I read in the Express on Friday, December 16, that Wakefield Council is now unable to afford to keep school crossing patrols, lollipop ladies and gents, on duty on a free basis to the schools.
This is blamed on the huge cuts to local councils from central government.
The solution to that is very simple. All Mr Neil Rodgers, service director for planning, transportation and highways has to do is to stop the ridiculous plan, that is now in the process, of making the areas of Balne Lane, Silcoates Street and Lincoln Street into permit holders-only parking, between the hours of 10am to 11am and 2pm to 3pm.
This idea will cost much more than the £200,000 that Wakefield Council says it costs to provide the free school crossing patrols. Then there is the question of which is the most important - protecting children from the traffic, or bringing permit parking into force? The permit parking is also totally inadequate for the problem that they are trying to solve.
The system is supposed to stop car drivers parking their cars in this area, and then walking up town to shop, or go to work up town. The idea is anyone who doesn’t live here who parks their cars in this area will have to take a break from work, between 10am and 11am and again at 2pm and 3pm and come to move their vehicles incase they get a ticket for illegal parking.
I would be very interested to know, who is going to police this parking problem, and how much is it going to cost?
It is obvious that some people have made a lot of complaints to the council because of the major parking problems that we have in this area. However, if the council officials dealing with this matter had taken the time to come and see the parking problems, they would have seen that the problems are not between these hours at all. During the times that the parking permits will be in force, there is plenty of room for short term parking. The parking problem starts when people are arriving home from work, or at the weekends, when people are at home.

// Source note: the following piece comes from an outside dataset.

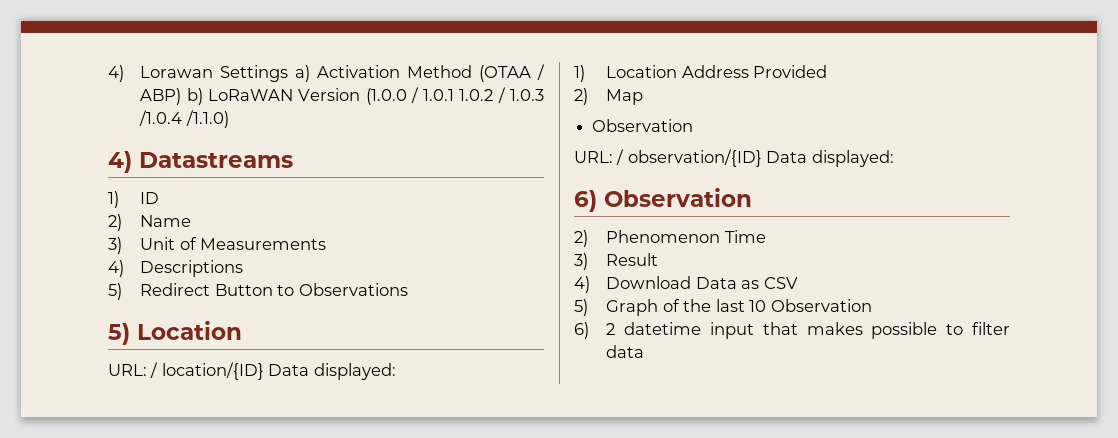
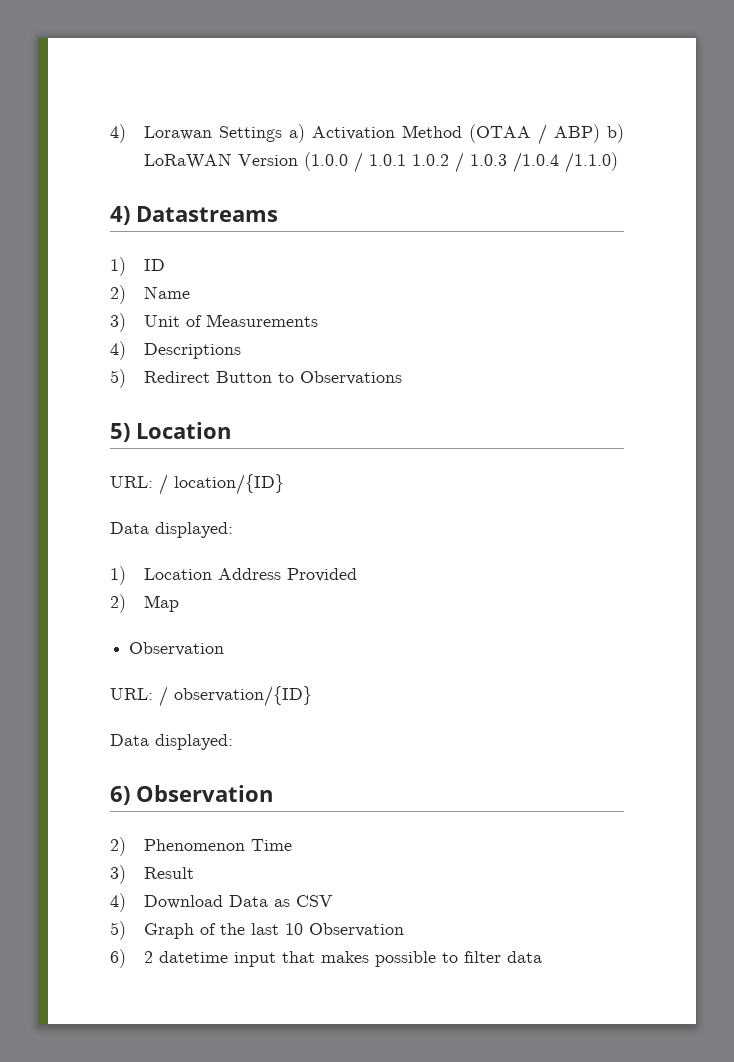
(264, 371) none -> (284, 484) //
(762, 158) none -> (312, 696) //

During these times, there are far more cars than houses in the streets, and as most recently produced cars are as long as most of these house are wide, or very close to it. The problem is obvious. When you add on the distance required to be left between vehicles for manoeuvring either in or out of parking, then this just adds to the space required.
Whoever came up with this idea needs to start again, because the permit parking solution that they are proposing will not do anything to solve the problems at nights and weekends. The money would be far better spent on the school crossing patrols, or nearly anything else that requires a few bob spending on it - like the state of the road surface on Balne Lane, it’s disgustingly dangerous to cyclists and motor cyclists.